Вот они и не старались изобрести себе какое-то приличное государство, а только вот такое, какое есть. Ну вот оказались мы здесь когда-то, приняли по необходимости здешние обязательства. Сделать с этим уже ничего нельзя, обратно не улетишь. Но - уж как получится, так и исполним, жопу рвать не станем.
Трое прохожих
Было примерно шесть вечера - если судить по грохоту колоколов со стороны Григория Неокесарийского, напротив метро "Полянка". Грохота, собственно, не было - и это было странно, потому что там всегда развлекались колоколами так, будто каждый день одновременно с концом рабочего дня наступал очередной Конец Света. В это же раз - хотя в природе и было сухо звуки доходили приглушенными. И еще было весьма странное освещение - ну, на небе какие-то облака... в Москве бывают такие оптические игры, когда совокупный свет как бы образует над городом линзу, на глазах вытягивая, делая массивными все строения. Они что ли становились не просто трехмерными, а - наглядно трехмерными, трех-с-половиной-мерными.

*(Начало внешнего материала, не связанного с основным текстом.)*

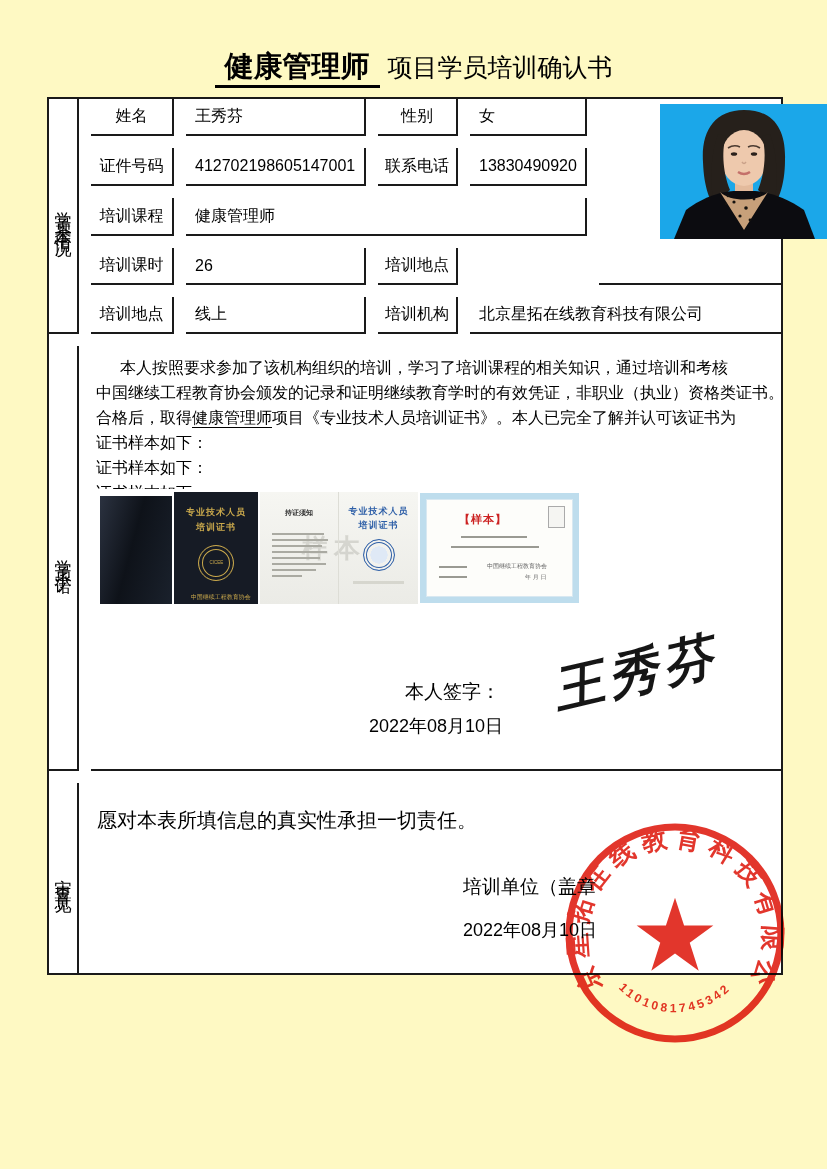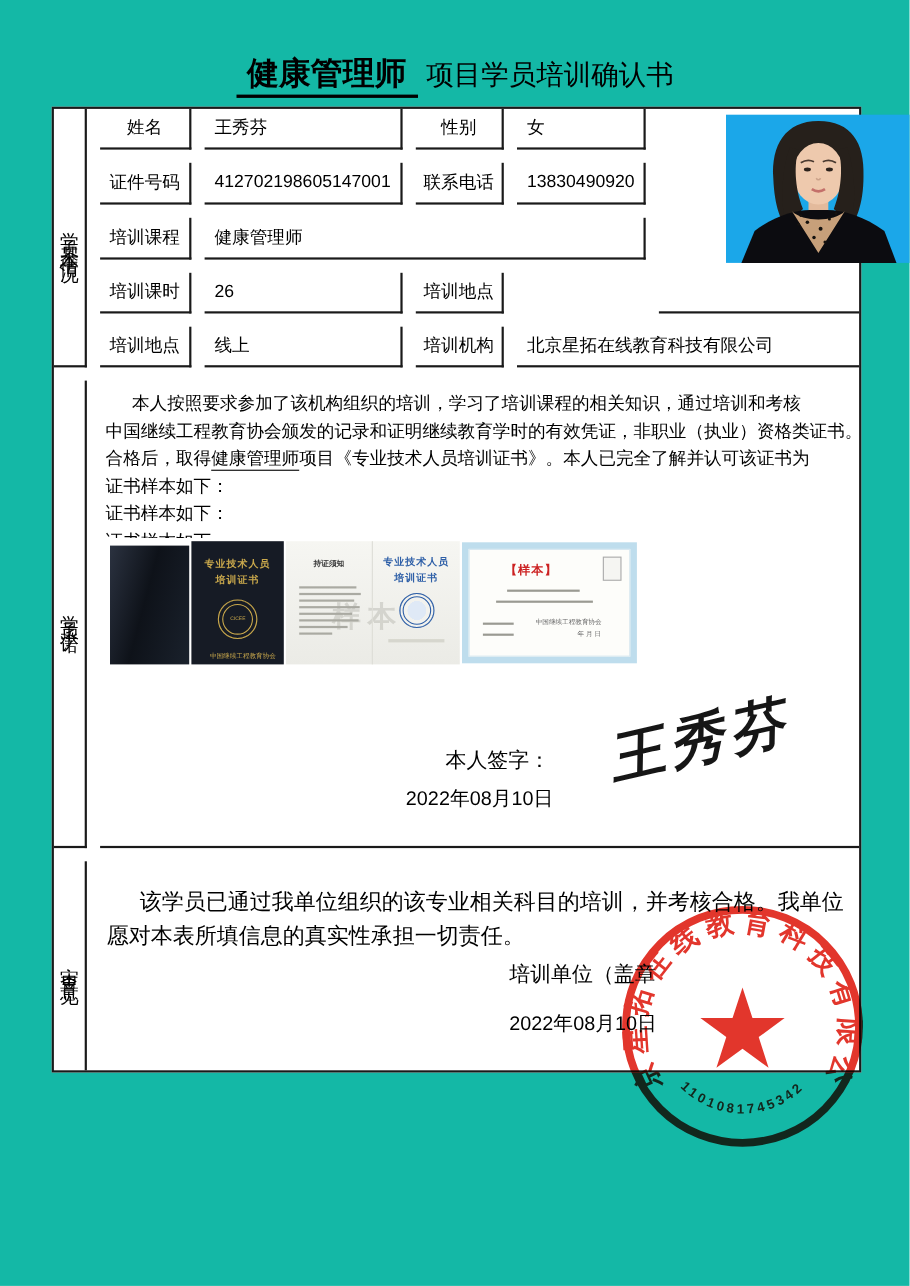--- a/index.html
+++ b/index.html
@@ -1,17 +1,17 @@
 <!DOCTYPE html>
 <html><head>
 <meta charset="utf-8">
 <style>
   html,body{margin:0;padding:0;background:#ffffff;}
   body{width:827px;height:1169px;position:relative;font-family:"Liberation Sans","DejaVu Sans",sans-serif;color:#000;}
-  .page{position:absolute;inset:0;background:#14b8a6;overflow:hidden;}
+  .page{position:absolute;inset:0;background:#fef9c3;overflow:hidden;}
 
   
   .title{position:absolute;top:47px;left:0;width:100%;text-align:center;white-space:nowrap;}
   .title-program{font-size:29px;font-weight:bold;border-bottom:3px solid #000;padding:0 10px 3px 10px;}
   .title-suffix{font-size:25px;margin-left:8px;}
 
   
   .form-table{
     position:absolute;left:47px;top:97px;width:736px;height:878px;
     display:grid;box-sizing:border-box;
@@ -54,21 +54,21 @@
   .cp-pages{width:158px;height:112px;background:linear-gradient(#f6f6f2,#ebebe6);display:flex;}
   .pg{width:50%;position:relative;padding-top:12px;box-sizing:border-box;}
   .pg-l{border-right:1px solid #ddddd6;}
   .pg-head{text-align:center;font-weight:bold;color:#333;font-size:10px;transform:scale(.7);transform-origin:center top;}
   .fl{height:2px;background:#aaaaa2;margin:4px 10px 0 12px;}
   .pg-r{text-align:center;color:#2e5fa7;}
   .pg-r .ct{font-size:9px;font-weight:bold;letter-spacing:1px;line-height:1.6;white-space:nowrap;}
   .blue-emblem{width:30px;height:30px;margin:6px auto 6px auto;border-radius:50%;
      border:1px solid #2e5fa7;box-shadow:inset 0 0 0 2px #f2f2ee,inset 0 0 0 3px #2e5fa7;
      background:radial-gradient(circle at 50% 50%, #dfe9f6 0 40%, #f2f2ee 41%);}
-  .watermark{position:absolute;left:42px;top:56px;font-size:26px;color:rgba(150,150,140,.30);
+  .watermark{position:absolute;left:42px;top:44px;font-size:26px;color:rgba(150,150,140,.30);
      letter-spacing:6px;font-weight:bold;pointer-events:none;white-space:nowrap;}
   .pg-mark{height:3px;background:#d6d6ce;margin:0 14px;}
   .cp-sample{width:159px;height:110px;background:#bedded;padding:6px;margin-top:1px;}
   .sample-inner{width:100%;height:100%;background:#fdfdfa;border:1px solid #d8e8f1;position:relative;box-sizing:border-box;}
   .sample-tag{position:absolute;left:32px;top:7px;color:#c22;font-weight:bold;font-size:11px;letter-spacing:1px;}
   .sample-photo{position:absolute;right:7px;top:6px;width:15px;height:20px;border:1px solid #aaa;background:#f5f5f2;}
   .sl{position:absolute;height:2px;background:#9a9a92;}
   .sample-org{position:absolute;right:5px;bottom:13px;color:#666;}
   .sample-date{position:absolute;right:18px;bottom:2px;color:#666;}
 
@@ -206,21 +206,20 @@
         <span>本人签字：</span>
         <svg class="signature" viewBox="0 0 190 100" xmlns="http://www.w3.org/2000/svg">
           <text x="8" y="70" font-size="50" font-style="italic" font-weight="bold" fill="#161616" transform="rotate(-13 95 50)" style="letter-spacing:6px">王秀芬</text>
         </svg>
       </div>
       <div class="sign-date">2022年08月10日</div>
     </div>
 
     <div class="cell vlabel no-b" style="grid-column:1;grid-row:7">审查意见</div>
     <div class="cell no-r no-b review-body" style="grid-column:2/7;grid-row:7">
-      <div class="r-line p-indent">该学员已通过我单位组织的该专业相关科目的培训，并考核合格。我单位</div>
       <div class="r-line">愿对本表所填信息的真实性承担一切责任。</div>
       <div class="unit-line">培训单位（盖章</div>
       <div class="unit-date">2022年08月10日</div>
 
       <svg class="stamp" viewBox="0 0 230 230" xmlns="http://www.w3.org/2000/svg">
         <circle cx="115" cy="115" r="105" fill="none" stroke="#e0261c" stroke-width="7"></circle>
         <defs>
           <path id="arcTop" d="M 38,160 A 88,88 0 1 1 192,160" fill="none"></path>
           <path id="arcBottom" d="M 45,150 A 78,78 0 0 0 185,150" fill="none"></path>
         </defs>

Я курил на лавочке возле работы. Наступило осеннее потепление, опять чуть ли не до жары; в маленький особнячок во дворе за забором вселялись какие-то люди, ходили туда-сюда - для них, значит, кризис уже кончился, раз они въезжали, а не выезжали, как из нашего здания весь месяц сбегали арендаторы. Проходными дворами, частью которых был и наш двор, группами шлялись менты - у них был какой-то Важный центр возле Октябрьской, что ли основное гнездо всей подвальной-подземной ментовки, а возле "Полянки" у них тоже что-то такое было - вот они и перемещались. Я же курил, глядя на выпуклые окрестности среди желтеющих и падающих листьев, а в припаркованной неподалеку машине играл странный в этом городе джаз.